**What needs to be done**: Your task is to copy each line of the listing that contains the word "Black".

**Data extracts**:
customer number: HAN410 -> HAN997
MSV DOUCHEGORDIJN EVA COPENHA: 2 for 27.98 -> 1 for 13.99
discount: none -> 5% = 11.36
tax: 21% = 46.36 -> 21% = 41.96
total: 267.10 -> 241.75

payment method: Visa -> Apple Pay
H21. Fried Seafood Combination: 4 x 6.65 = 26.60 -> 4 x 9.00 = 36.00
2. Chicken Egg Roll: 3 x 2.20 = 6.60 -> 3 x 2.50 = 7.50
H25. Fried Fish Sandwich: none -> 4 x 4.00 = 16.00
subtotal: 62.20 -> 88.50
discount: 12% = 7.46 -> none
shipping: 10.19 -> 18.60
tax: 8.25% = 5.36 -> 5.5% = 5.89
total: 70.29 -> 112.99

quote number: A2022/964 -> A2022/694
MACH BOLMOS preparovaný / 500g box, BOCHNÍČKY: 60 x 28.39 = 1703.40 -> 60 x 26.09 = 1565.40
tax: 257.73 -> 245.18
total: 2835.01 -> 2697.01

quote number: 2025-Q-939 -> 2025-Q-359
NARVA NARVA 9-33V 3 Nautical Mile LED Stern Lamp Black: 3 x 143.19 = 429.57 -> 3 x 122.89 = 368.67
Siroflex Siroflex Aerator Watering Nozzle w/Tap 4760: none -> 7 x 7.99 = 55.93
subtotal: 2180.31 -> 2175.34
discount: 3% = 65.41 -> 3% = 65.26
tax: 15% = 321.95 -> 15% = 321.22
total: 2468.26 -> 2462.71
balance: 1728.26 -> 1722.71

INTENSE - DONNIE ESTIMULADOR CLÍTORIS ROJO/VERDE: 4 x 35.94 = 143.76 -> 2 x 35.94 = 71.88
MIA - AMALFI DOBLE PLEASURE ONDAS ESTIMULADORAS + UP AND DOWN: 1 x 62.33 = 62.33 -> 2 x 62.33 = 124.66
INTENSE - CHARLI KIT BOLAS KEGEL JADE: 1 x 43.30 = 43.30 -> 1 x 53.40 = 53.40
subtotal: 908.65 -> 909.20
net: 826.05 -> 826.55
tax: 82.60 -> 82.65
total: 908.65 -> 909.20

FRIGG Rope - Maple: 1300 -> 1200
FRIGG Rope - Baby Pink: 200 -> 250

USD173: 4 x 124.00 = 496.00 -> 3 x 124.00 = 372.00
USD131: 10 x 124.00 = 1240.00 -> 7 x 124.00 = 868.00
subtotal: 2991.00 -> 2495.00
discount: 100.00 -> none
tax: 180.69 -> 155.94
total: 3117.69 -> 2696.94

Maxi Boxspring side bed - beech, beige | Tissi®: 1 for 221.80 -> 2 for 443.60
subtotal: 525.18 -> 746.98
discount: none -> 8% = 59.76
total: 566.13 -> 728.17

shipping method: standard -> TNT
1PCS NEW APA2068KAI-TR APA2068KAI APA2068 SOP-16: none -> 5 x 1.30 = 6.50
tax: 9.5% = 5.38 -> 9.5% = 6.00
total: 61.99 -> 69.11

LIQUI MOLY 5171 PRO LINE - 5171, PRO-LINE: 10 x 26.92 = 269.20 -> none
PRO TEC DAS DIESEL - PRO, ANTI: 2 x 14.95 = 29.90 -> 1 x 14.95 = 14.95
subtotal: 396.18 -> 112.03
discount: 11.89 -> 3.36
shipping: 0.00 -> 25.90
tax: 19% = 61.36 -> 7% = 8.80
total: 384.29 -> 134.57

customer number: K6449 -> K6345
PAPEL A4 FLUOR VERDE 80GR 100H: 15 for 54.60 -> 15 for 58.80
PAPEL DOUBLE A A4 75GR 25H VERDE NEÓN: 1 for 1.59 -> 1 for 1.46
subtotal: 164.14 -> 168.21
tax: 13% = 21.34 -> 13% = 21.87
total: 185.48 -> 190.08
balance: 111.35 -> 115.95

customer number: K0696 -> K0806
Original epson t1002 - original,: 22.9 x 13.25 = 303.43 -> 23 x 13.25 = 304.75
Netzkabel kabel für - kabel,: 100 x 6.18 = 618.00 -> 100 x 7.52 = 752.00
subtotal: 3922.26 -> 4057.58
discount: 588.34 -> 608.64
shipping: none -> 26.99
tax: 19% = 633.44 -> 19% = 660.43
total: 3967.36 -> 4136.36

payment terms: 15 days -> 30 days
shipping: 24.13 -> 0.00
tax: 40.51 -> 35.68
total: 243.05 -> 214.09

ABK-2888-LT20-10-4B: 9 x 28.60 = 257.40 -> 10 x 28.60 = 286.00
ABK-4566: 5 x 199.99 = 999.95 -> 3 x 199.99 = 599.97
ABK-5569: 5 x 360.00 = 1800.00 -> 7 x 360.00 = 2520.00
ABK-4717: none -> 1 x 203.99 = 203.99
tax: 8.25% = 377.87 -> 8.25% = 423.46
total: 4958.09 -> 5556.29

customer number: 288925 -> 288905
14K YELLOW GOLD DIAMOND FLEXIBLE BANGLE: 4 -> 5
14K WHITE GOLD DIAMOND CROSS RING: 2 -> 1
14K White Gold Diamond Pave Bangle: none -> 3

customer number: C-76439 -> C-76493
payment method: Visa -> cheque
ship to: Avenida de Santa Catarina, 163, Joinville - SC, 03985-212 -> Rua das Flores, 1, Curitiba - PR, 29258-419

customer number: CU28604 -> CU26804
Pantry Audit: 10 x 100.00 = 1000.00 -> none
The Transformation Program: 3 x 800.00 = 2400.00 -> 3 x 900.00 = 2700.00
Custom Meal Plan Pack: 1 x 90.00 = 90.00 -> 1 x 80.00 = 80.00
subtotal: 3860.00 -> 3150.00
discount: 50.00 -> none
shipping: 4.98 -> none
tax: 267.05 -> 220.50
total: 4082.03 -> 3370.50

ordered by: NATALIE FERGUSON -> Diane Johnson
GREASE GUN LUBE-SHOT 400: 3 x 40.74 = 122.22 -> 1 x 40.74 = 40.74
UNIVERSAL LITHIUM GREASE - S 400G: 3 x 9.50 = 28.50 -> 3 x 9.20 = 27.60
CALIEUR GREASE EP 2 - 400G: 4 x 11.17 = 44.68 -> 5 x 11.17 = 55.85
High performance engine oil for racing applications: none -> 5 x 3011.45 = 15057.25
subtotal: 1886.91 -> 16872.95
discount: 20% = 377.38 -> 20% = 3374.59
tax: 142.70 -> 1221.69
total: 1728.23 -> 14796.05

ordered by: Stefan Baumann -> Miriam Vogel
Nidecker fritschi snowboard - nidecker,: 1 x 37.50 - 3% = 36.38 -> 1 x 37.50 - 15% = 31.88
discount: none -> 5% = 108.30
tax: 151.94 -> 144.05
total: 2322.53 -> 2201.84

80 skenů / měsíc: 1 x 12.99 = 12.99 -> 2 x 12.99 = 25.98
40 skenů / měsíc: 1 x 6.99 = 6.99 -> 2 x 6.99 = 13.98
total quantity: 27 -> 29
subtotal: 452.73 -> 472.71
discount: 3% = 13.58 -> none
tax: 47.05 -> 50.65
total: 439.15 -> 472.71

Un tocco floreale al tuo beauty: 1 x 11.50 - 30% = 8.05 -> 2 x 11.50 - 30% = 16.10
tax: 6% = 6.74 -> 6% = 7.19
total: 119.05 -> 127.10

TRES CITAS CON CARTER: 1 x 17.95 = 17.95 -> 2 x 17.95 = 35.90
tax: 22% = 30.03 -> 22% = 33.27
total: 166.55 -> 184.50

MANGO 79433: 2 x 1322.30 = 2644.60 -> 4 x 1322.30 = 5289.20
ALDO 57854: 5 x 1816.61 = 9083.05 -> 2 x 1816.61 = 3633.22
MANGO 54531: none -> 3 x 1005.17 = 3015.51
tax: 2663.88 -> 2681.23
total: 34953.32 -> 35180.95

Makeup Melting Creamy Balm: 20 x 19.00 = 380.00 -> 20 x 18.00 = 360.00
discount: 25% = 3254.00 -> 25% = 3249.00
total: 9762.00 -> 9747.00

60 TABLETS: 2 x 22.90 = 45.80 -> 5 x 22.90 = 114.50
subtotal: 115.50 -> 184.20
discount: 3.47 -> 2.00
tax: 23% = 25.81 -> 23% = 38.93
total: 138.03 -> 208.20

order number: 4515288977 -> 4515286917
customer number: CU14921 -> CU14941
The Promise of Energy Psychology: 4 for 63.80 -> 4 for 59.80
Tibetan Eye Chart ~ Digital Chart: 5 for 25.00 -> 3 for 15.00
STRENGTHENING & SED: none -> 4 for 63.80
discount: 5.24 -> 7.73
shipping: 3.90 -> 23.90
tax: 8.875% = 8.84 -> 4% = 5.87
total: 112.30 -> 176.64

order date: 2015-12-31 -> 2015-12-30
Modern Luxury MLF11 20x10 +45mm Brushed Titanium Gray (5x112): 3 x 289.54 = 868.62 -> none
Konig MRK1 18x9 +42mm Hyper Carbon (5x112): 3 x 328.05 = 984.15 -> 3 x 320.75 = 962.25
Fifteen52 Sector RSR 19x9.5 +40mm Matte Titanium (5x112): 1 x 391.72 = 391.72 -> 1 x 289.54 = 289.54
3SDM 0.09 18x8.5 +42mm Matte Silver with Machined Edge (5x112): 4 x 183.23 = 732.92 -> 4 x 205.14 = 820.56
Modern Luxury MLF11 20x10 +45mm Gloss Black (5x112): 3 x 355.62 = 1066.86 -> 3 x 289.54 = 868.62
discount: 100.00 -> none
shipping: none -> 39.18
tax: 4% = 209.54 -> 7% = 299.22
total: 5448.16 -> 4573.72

**Exercise response**:
NARVA NARVA 9-33V 3 Nautical Mile LED Stern Lamp Black: 3 x 143.19 = 429.57 -> 3 x 122.89 = 368.67
Modern Luxury MLF11 20x10 +45mm Gloss Black (5x112): 3 x 355.62 = 1066.86 -> 3 x 289.54 = 868.62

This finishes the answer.